The Letter of Romans
We are living in the age of globalization, which involves the
interchange of beliefs ideas, worldviews and cultures. Romans 4:1-25 reveals
ways in which we can shift from a predominantly Eurocentric theology to what is
a more pluralistic or polycentric theology. Religions have had porous
boundaries, and through the movement of peoples and ideas across continents
they have moved and interacted with each other, producing adaptations and
amalgamations of faiths and practices. In Romans 4:1-25 Paul appeals to Abraham
in order to find common ground for both the Jews and the Gentiles. His main
argument is that both the Jews and the Gentiles are children of Abraham and
hence heirs and joint heirs to the promise by faith. Paul uses the doctrine of
imputation and righteousness to strengthen his rhetoric. He uses the
circumcision and the law to reveal that Abraham was made righteous by faith
long before the law was introduced through Moses. In this chapter Paul is
preaching the gospel of inclusion and diversity. Paul intended to include the
Gentiles into the family of faith and he never intended to exclude the Jews
either. The apostle Paul is a proponent of equality and diversity; no side is
superior or inferior to another.
Similarly David Tracy in his
book On naming the present is
convinced that the postmodern world is an eclectic mishmash of varying
philosophies and ideologies. Tracy highlights that we are living in age that
cannot name itself. He asserts that given the cultural milieu in the West,
there can be no return to a pre-ecumenical, pre-pluralistic, ahistorical
theology. Tracy highlights the deepest need of the Western philosophy and
theology is to move from a Eurocentric theology to what can be named as
pluralistic or polycentric theology. Tracy establishes that there are now many
centers for authentic theology globally. David Tracy raises the point that the
Western academic institutions deprive themselves from and their theology by
willfully ignoring the central fact of polycentrism. According to Tracy the West
has the pride of calling their philosophical and theological positions the
center whilst every other position is marginal. Tracy provokes the white
supremacy mindset by asking challenging questions that definitely shake the
perceptive boots of the White Bourgeois. Tracy implores the West to hear the
voice of the otherness and oppressed. The voice of the other churches of Latin
America, Asia, and Africa; in the feminist theologies throughout the world; in
the African American and Native American theologies of North America. Tracy
insists that the voice of the voiceless, the poor, the suppressed, repressed
and oppressed must be heard. David Tracy is definitely preaching the gospel of
inclusion and diversity.
Paul used Abraham to shatter marginalization in the Roman Church. There
was marginalization in Romans between the Jews and the Gentiles.
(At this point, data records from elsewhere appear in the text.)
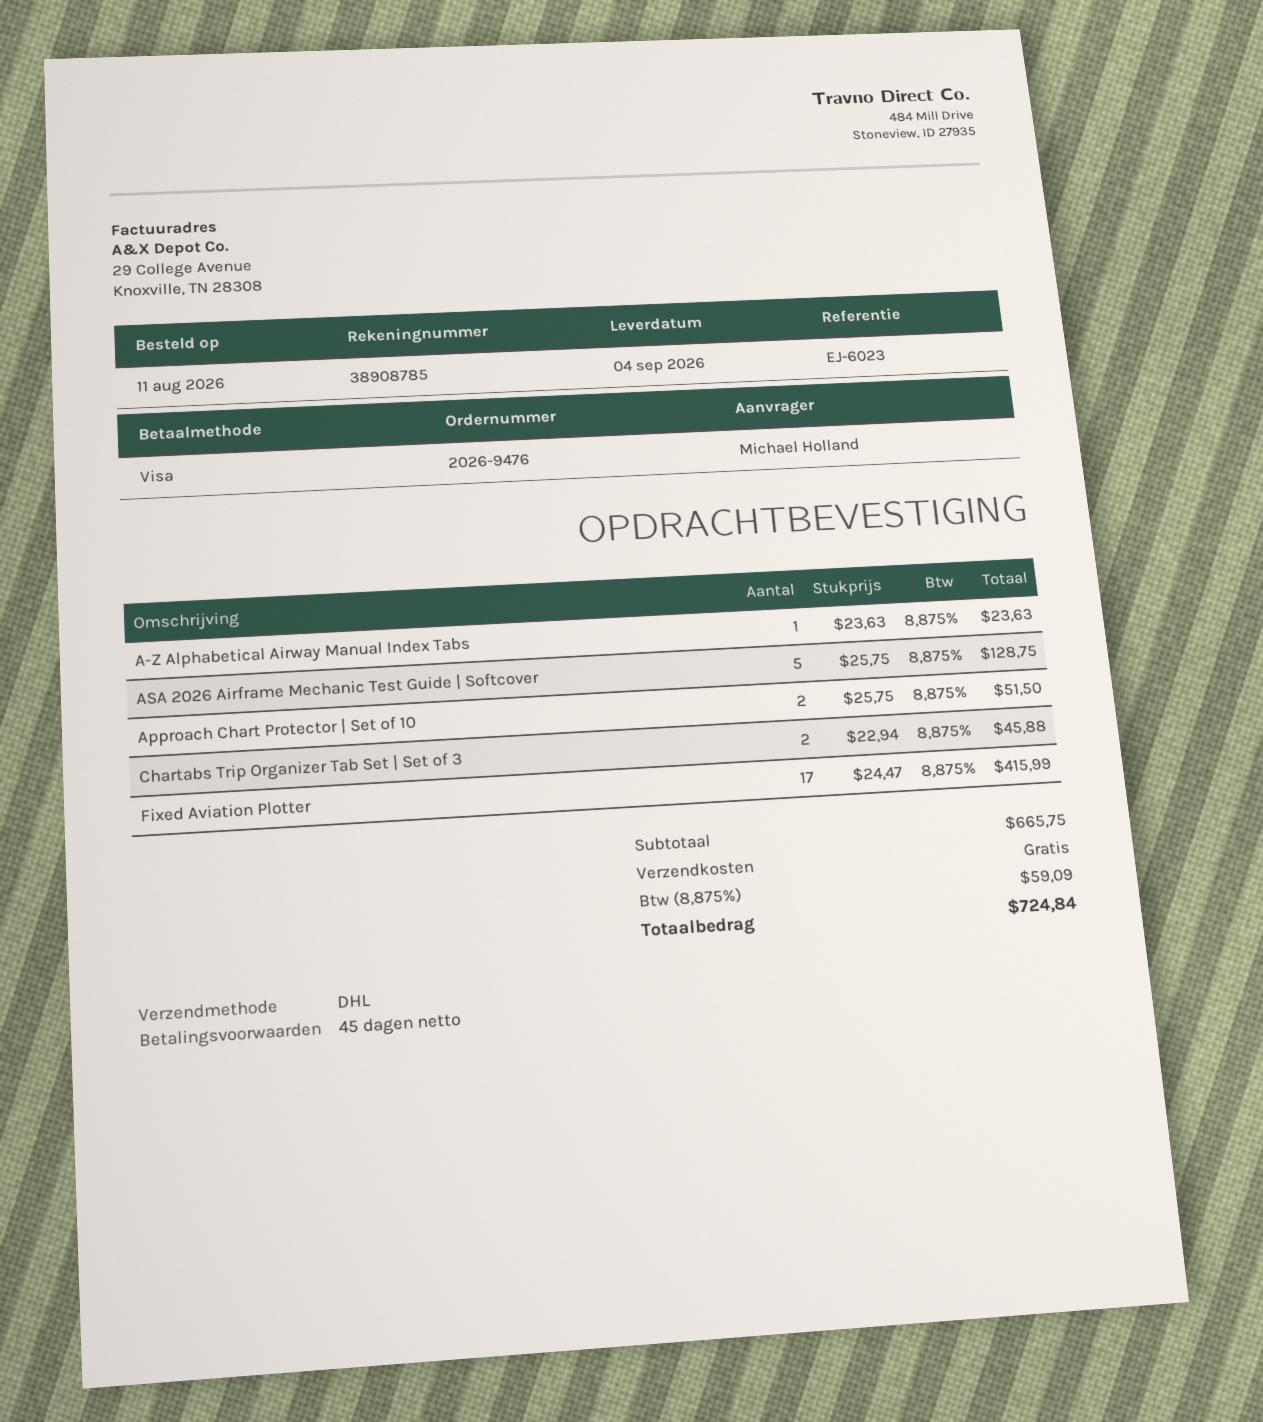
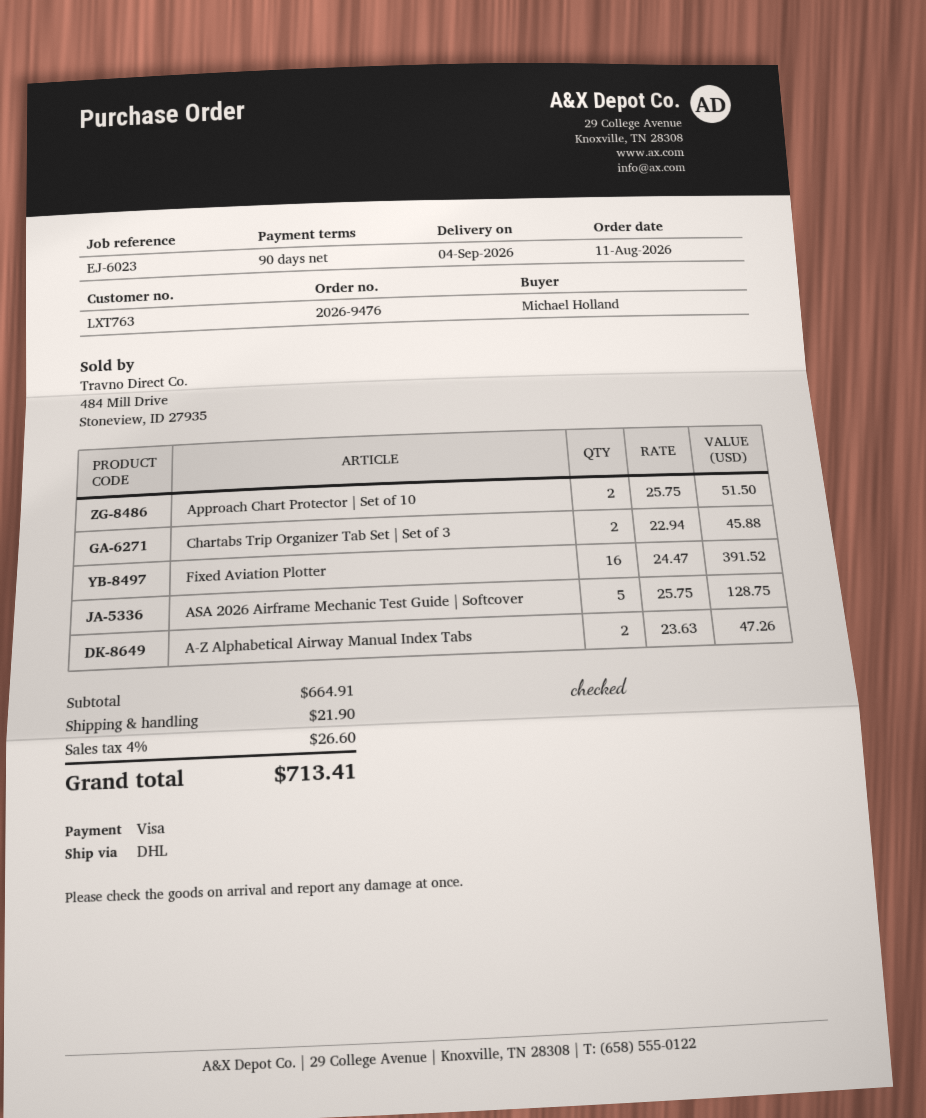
payment terms: 45 days -> 90 days
A-Z Alphabetical Airway Manual Index Tabs: 1 x 23.63 = 23.63 -> 2 x 23.63 = 47.26
Fixed Aviation Plotter: 17 x 24.47 = 415.99 -> 16 x 24.47 = 391.52
subtotal: 665.75 -> 664.91
shipping: 0.00 -> 21.90
tax: 8.875% = 59.09 -> 4% = 26.60
total: 724.84 -> 713.41

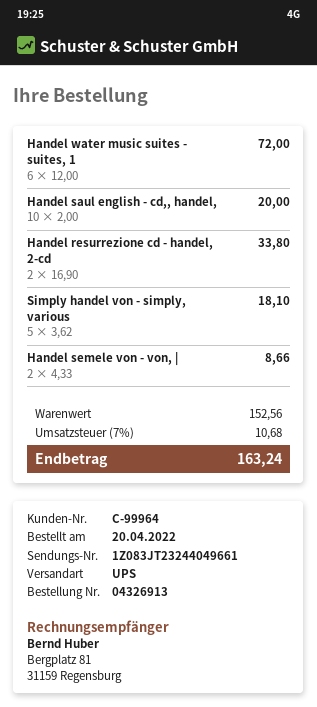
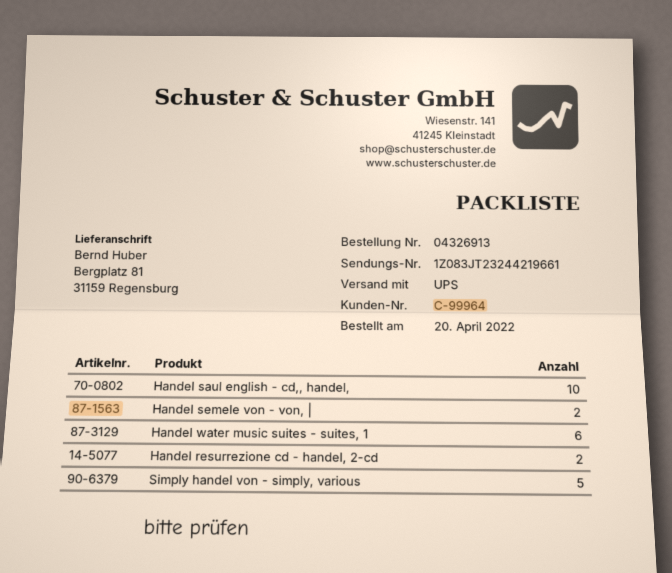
tracking number: 1Z083JT23244049661 -> 1Z083JT23244219661

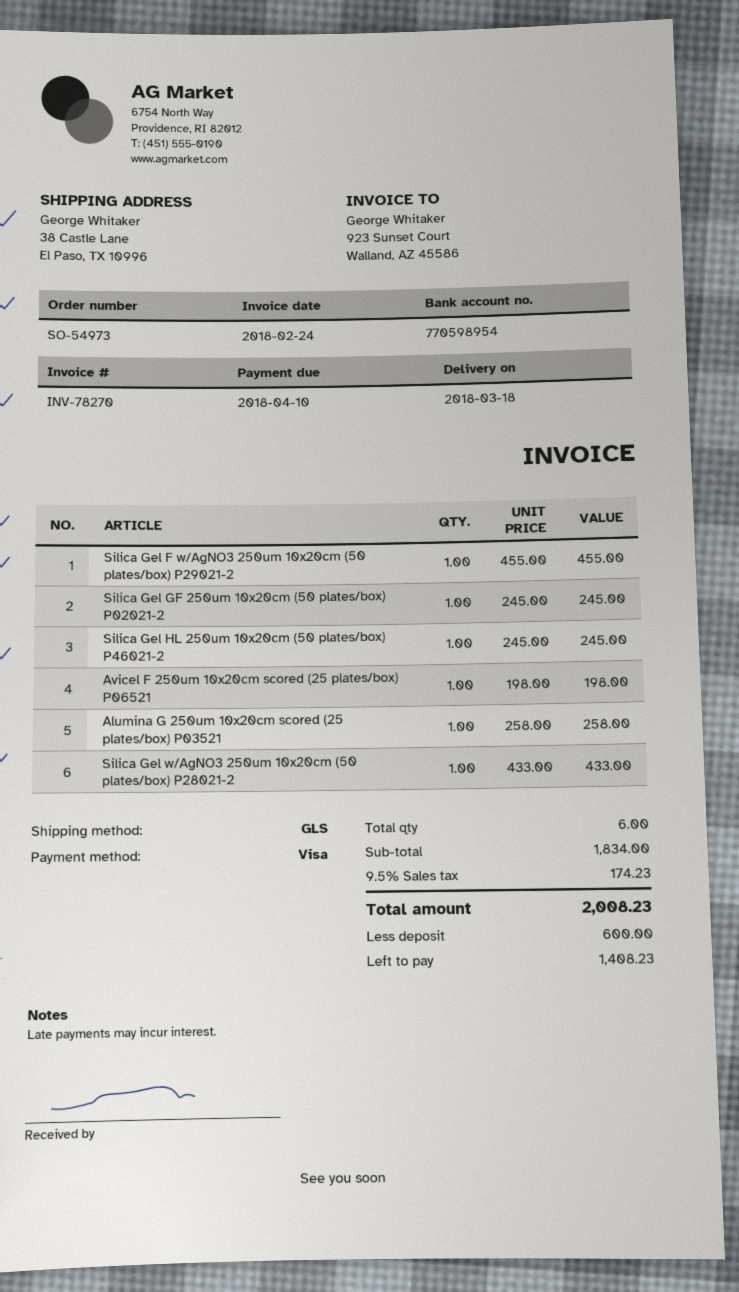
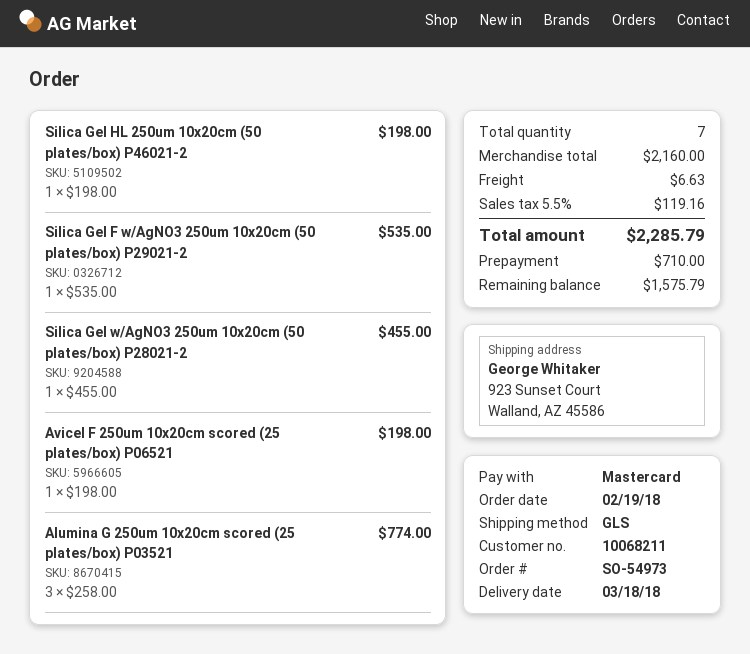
payment method: Visa -> Mastercard
ship to: 38 Castle Lane, El Paso, TX 10996 -> 923 Sunset Court, Walland, AZ 45586
Silica Gel F w/AgNO3 250um 10x20cm (50 plates/box) P29021-2: 1 x 455.00 = 455.00 -> 1 x 535.00 = 535.00
Silica Gel GF 250um 10x20cm (50 plates/box) P02021-2: 1 x 245.00 = 245.00 -> none
Silica Gel HL 250um 10x20cm (50 plates/box) P46021-2: 1 x 245.00 = 245.00 -> 1 x 198.00 = 198.00
Alumina G 250um 10x20cm scored (25 plates/box) P03521: 1 x 258.00 = 258.00 -> 3 x 258.00 = 774.00
Silica Gel w/AgNO3 250um 10x20cm (50 plates/box) P28021-2: 1 x 433.00 = 433.00 -> 1 x 455.00 = 455.00
total quantity: 6 -> 7
subtotal: 1834.00 -> 2160.00
shipping: none -> 6.63
tax: 9.5% = 174.23 -> 5.5% = 119.16
total: 2008.23 -> 2285.79
deposit: 600.00 -> 710.00
balance: 1408.23 -> 1575.79

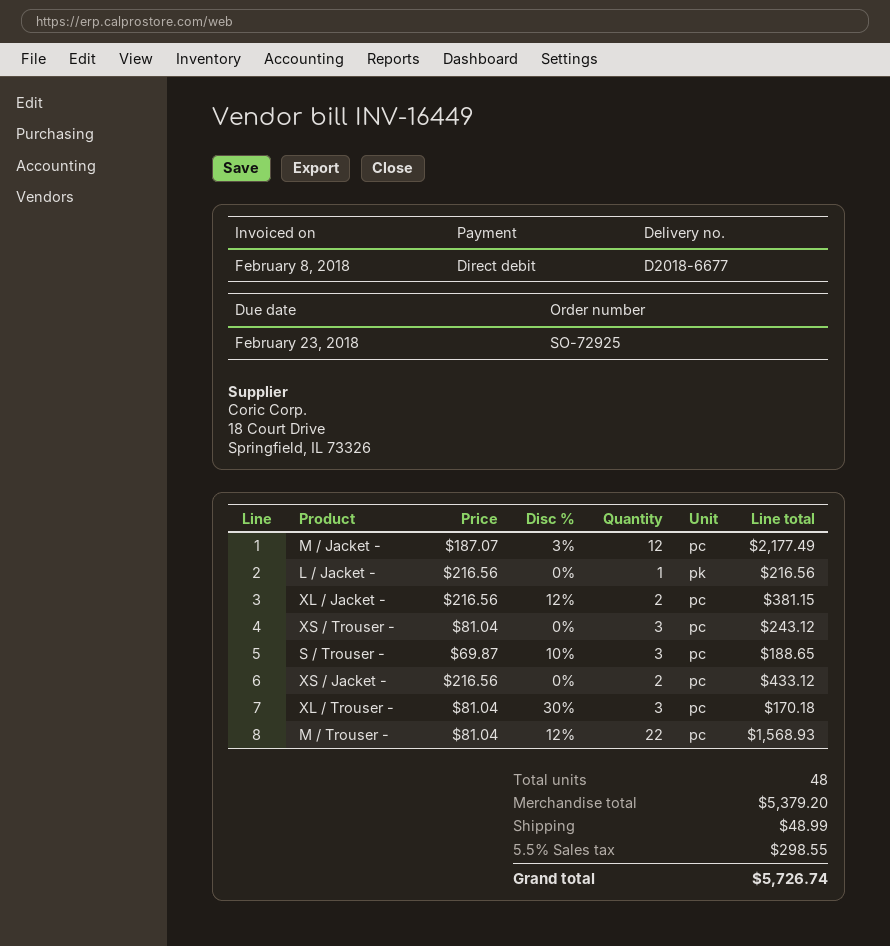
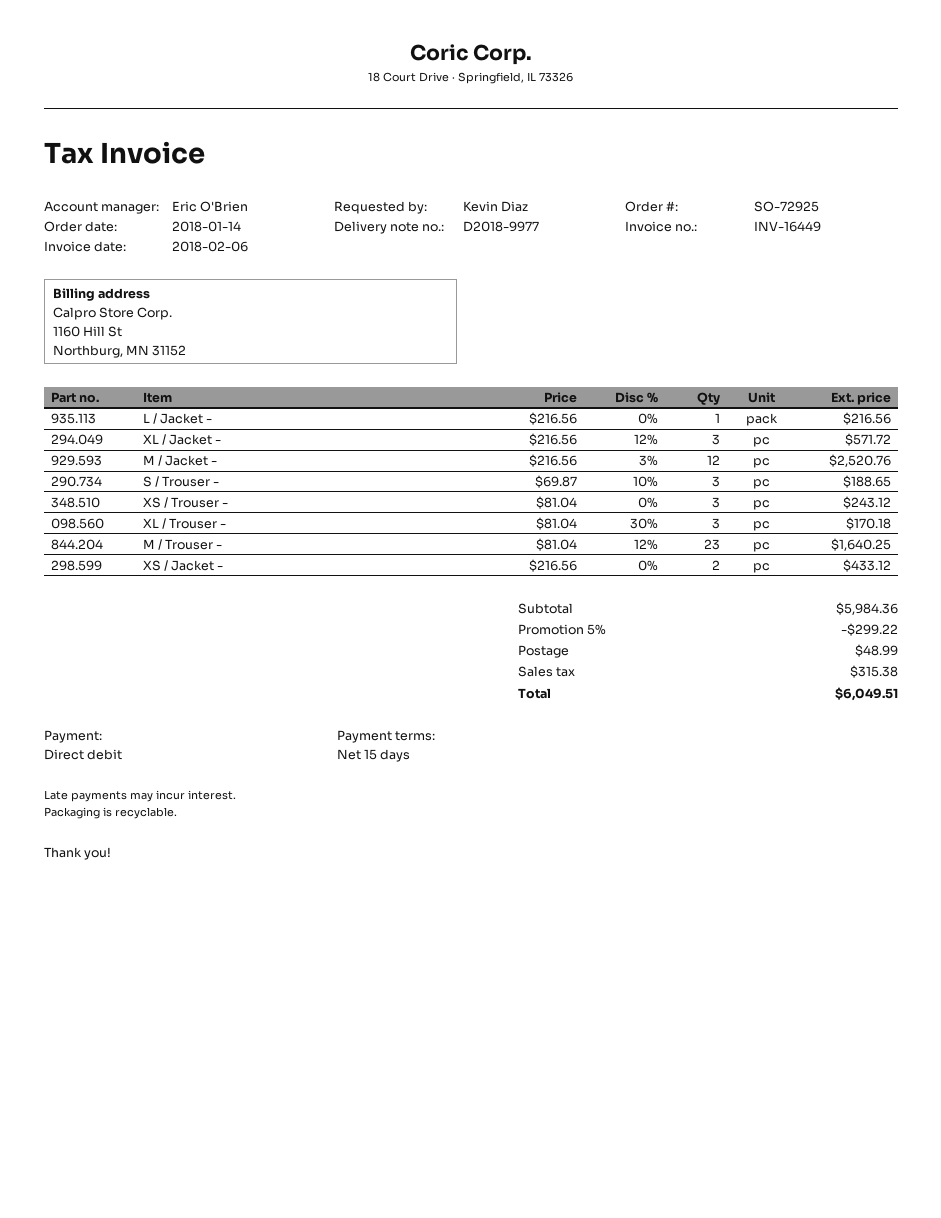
delivery note number: D2018-6677 -> D2018-9977
invoice date: 2018-02-08 -> 2018-02-06
M / Jacket -: 12 x 187.07 - 3% = 2177.49 -> 12 x 216.56 - 3% = 2520.76
XL / Jacket -: 2 x 216.56 - 12% = 381.15 -> 3 x 216.56 - 12% = 571.72
M / Trouser -: 22 x 81.04 - 12% = 1568.93 -> 23 x 81.04 - 12% = 1640.25
subtotal: 5379.20 -> 5984.36
discount: none -> 5% = 299.22
tax: 298.55 -> 315.38
total: 5726.74 -> 6049.51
Paul uses
Abraham for the inclusion of the Gentiles however he never intended to exclude
the Jews either. Paul appeals to Abraham to support his rhetoric that righteousness
can be obtained through faith. To achieve this Paul elaborates Genesis 15:6:
“Abraham believed God, and it was counted to him as righteousness.”[1]
Paul reveals that the “counting” of Abraham’s faith for righteousness is
entirely by grace and grace alone. Grace by nature excludes any appeal to
works. Romans 4:9-12 states;
“Is this blessedness, then, pronounced only on the
circumcised, or also on the uncircumcised? We say, ‘Faith was reckoned to
Abraham as righteousness.’ How was it then reckoned to him? Was it before or
after he had been circumcised? It was not after, but before he was circumcised.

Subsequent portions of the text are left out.